* What you will do
Find the line containing "سازمان اداری شورای", then return it and every line after it through the end of the records, exactly. Leave out pictures.

Web page revision data
BEGIN
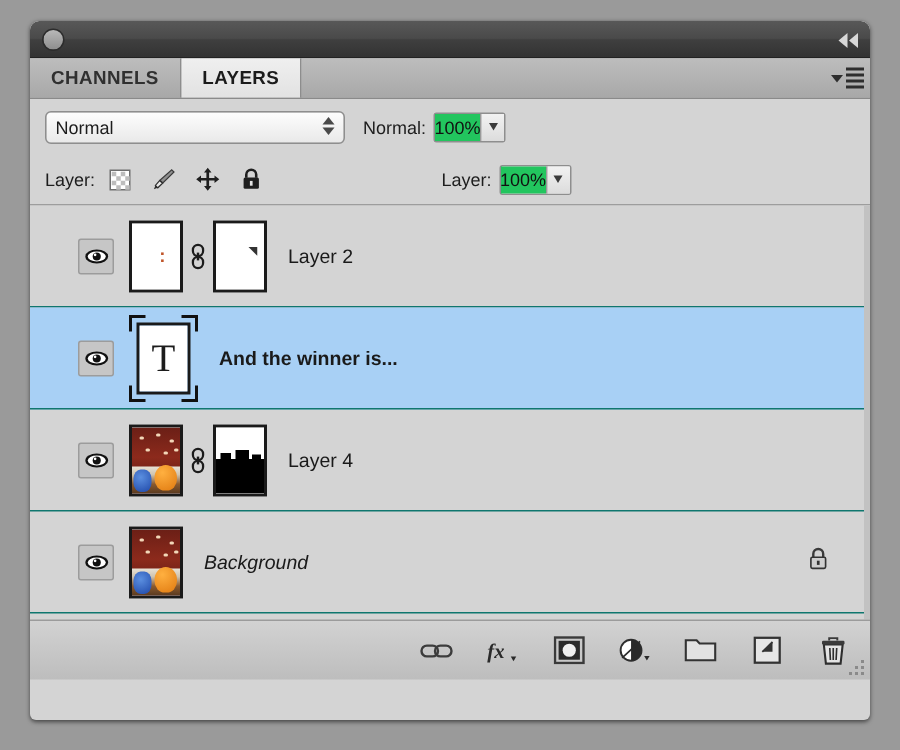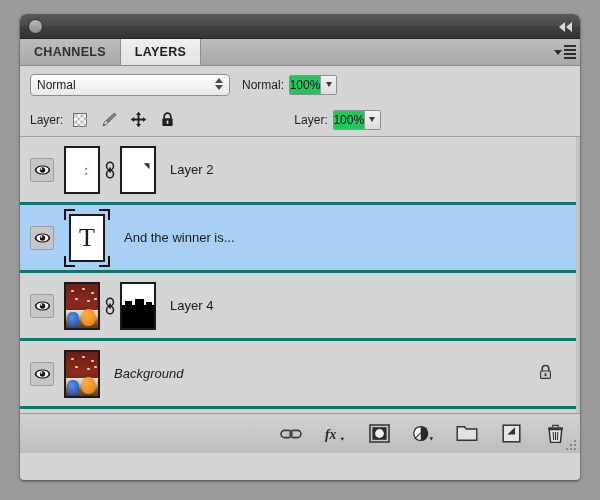"Layer 2" .layerrow { border-bottom: 3px solid #0f766e -> 1px solid #0f766e; padding-left: none -> 22px }
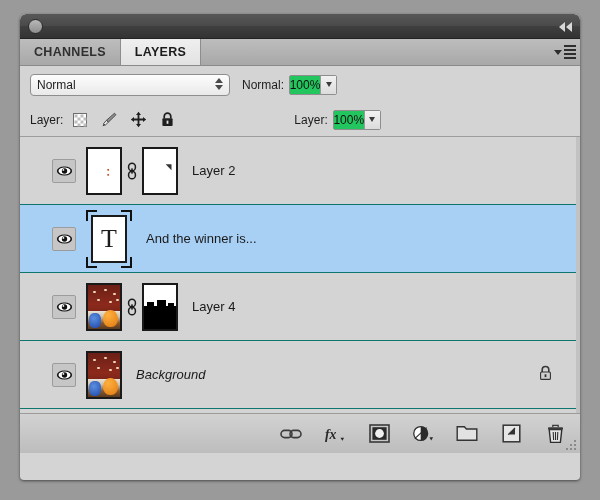"And the winner is..." .layerrow.selected .layername { font-weight: normal -> bold }
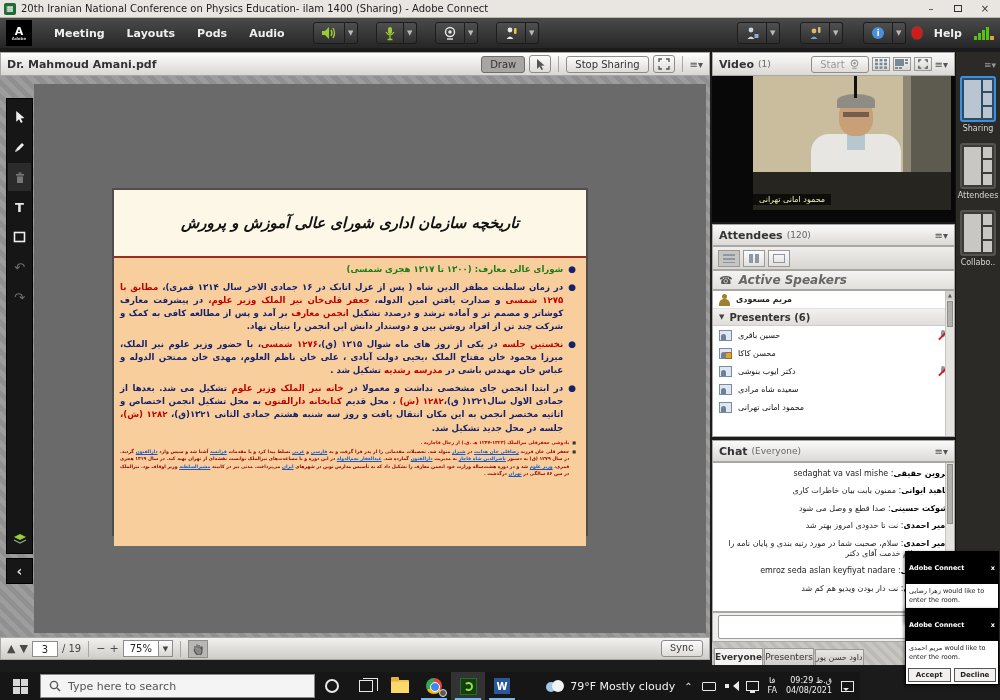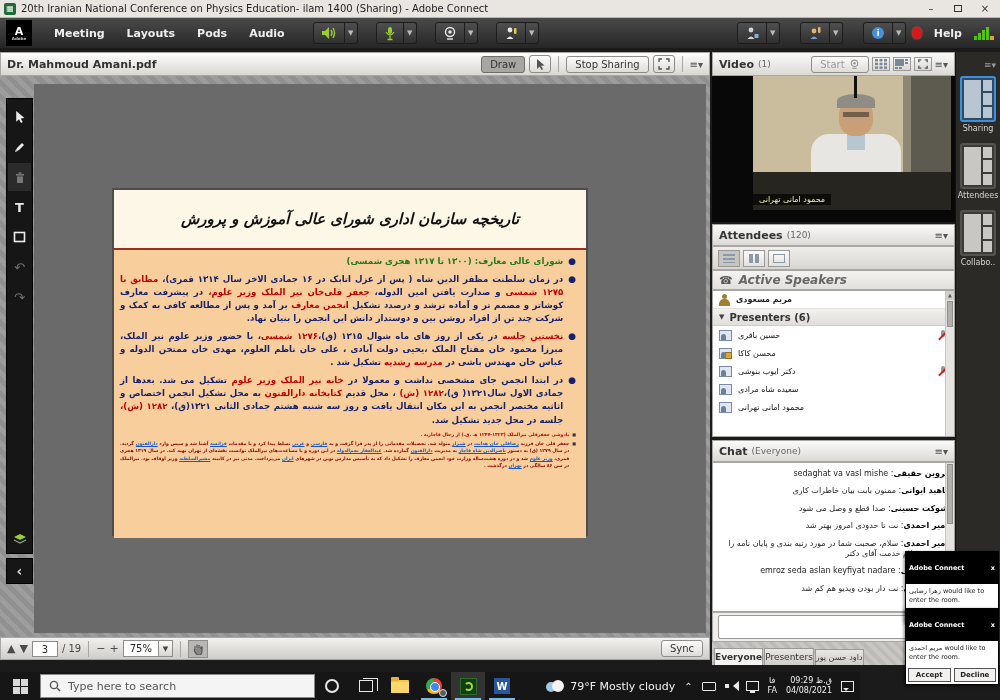"تاریخچه سازمان اداری شورای عالی" .slide-titlebox { height: 60px -> 68px }
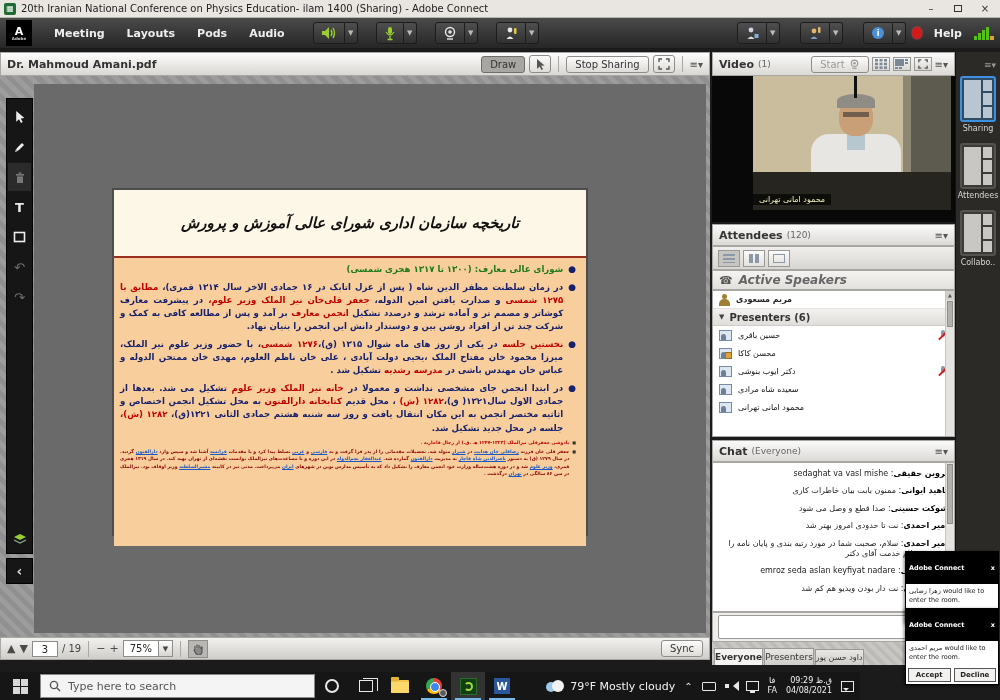"Sync" .syncbtn { font-family: none -> Liberation Mono, monospace }
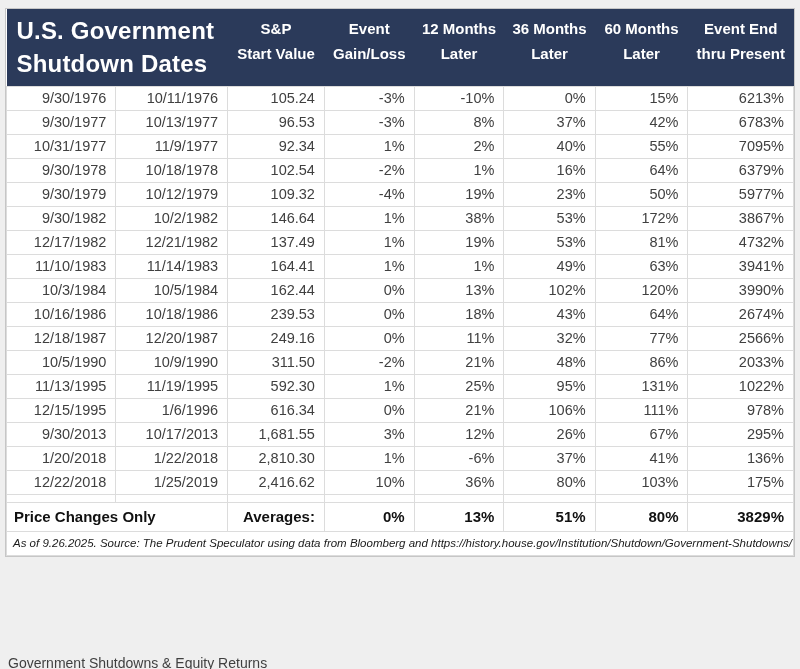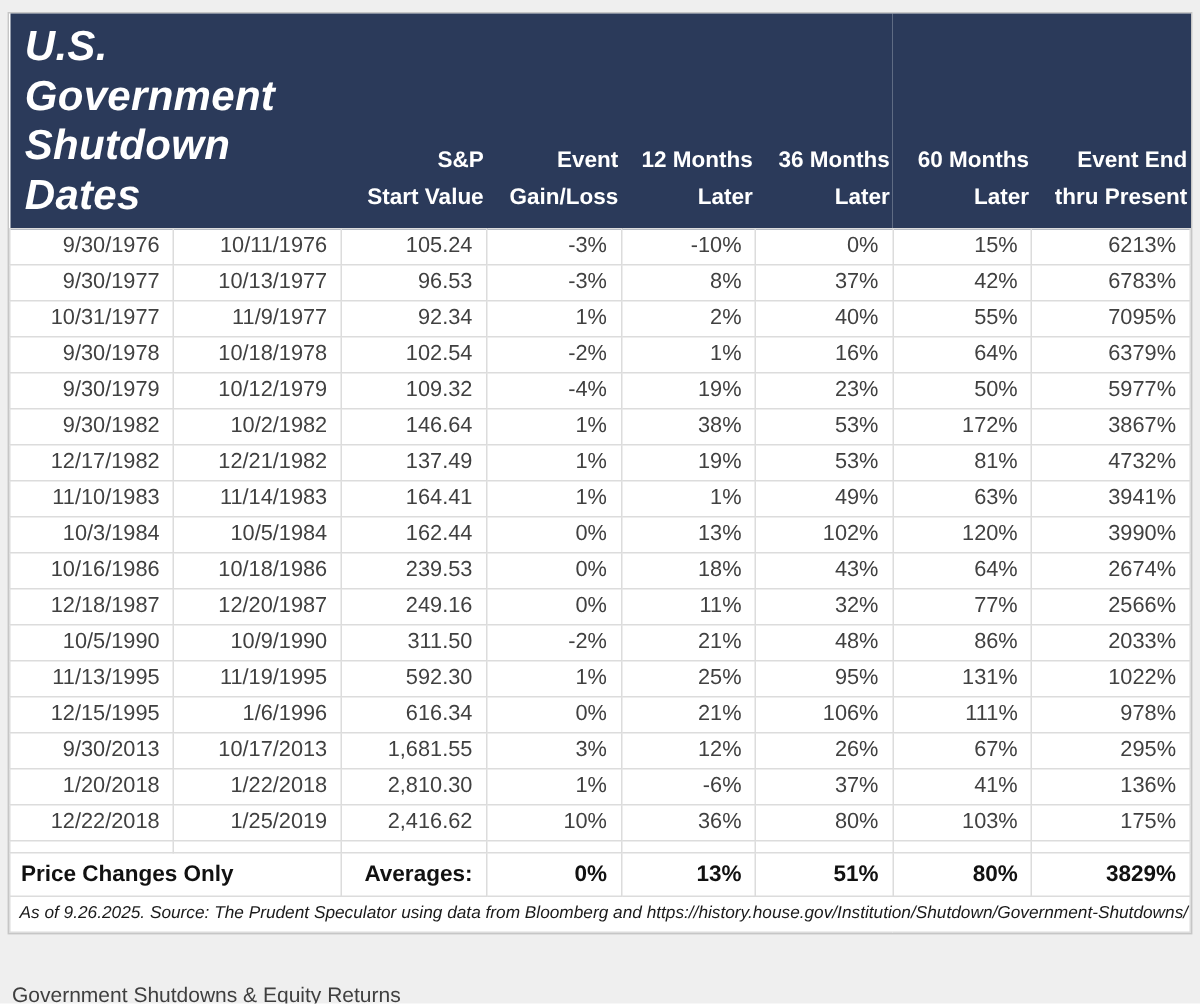"U.S. Government" th.title-cell { font-size: 28px -> 24px; font-style: italic -> none }
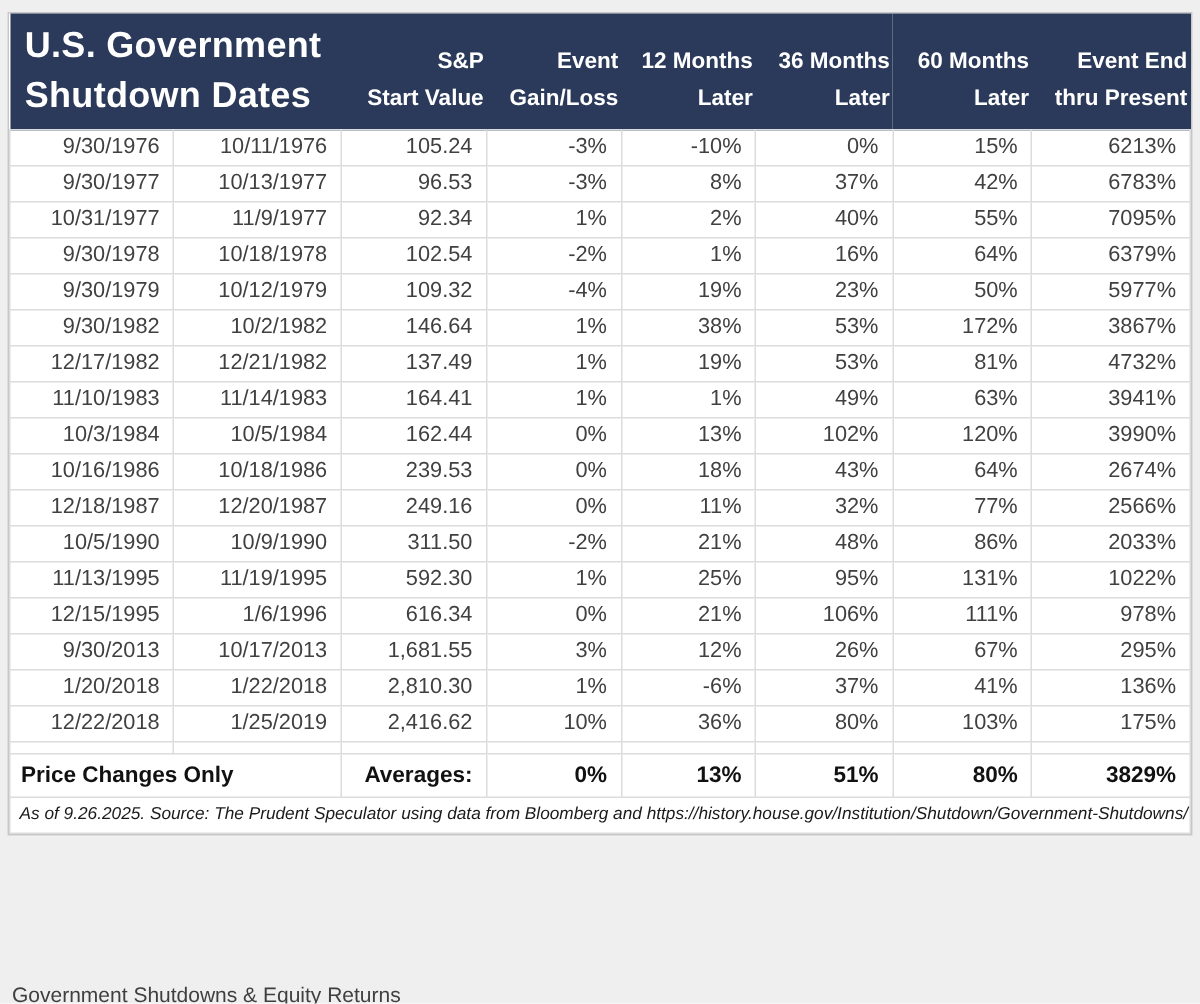"S&P" th.col-head { padding: 4px 2px 8px 2px -> 4px 2px 20px 2px; text-align: right -> center }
END
* Result of the exercise
"تاریخچه سازمان اداری شورای عالی" .slide-titlebox { height: 60px -> 68px }
"Sync" .syncbtn { font-family: none -> Liberation Mono, monospace }
"U.S. Government" th.title-cell { font-size: 28px -> 24px; font-style: italic -> none }
"S&P" th.col-head { padding: 4px 2px 8px 2px -> 4px 2px 20px 2px; text-align: right -> center }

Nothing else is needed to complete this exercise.